[Problem to solve] Filter the entries for the string "KORS". Copy each line that has it.

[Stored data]
+===+

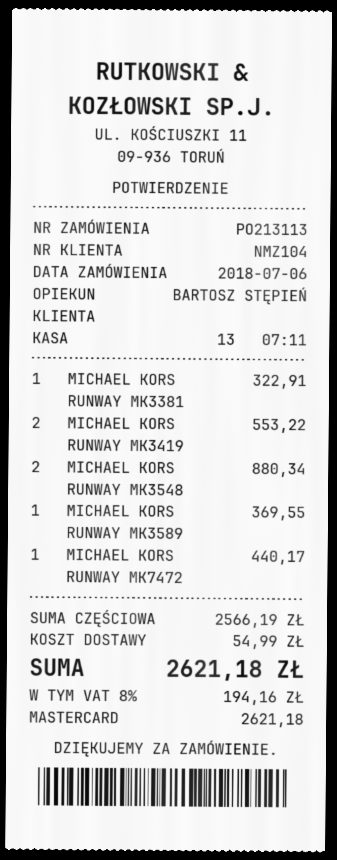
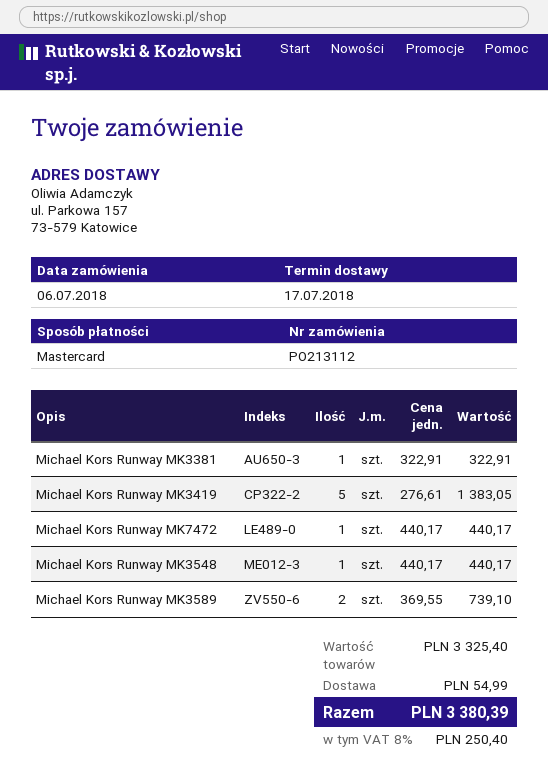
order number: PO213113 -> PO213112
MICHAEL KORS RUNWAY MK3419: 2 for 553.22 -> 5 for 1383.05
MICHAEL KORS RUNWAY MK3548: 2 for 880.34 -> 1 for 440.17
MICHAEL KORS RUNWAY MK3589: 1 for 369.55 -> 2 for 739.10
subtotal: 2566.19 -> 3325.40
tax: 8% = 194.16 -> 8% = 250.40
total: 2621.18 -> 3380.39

+===+

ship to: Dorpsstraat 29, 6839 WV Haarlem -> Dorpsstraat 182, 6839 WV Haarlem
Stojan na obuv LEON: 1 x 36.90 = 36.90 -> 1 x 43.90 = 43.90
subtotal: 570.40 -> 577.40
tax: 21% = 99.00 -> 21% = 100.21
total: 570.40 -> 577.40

+===+

[Solution for this task]
MICHAEL KORS RUNWAY MK3419: 2 for 553.22 -> 5 for 1383.05
MICHAEL KORS RUNWAY MK3548: 2 for 880.34 -> 1 for 440.17
MICHAEL KORS RUNWAY MK3589: 1 for 369.55 -> 2 for 739.10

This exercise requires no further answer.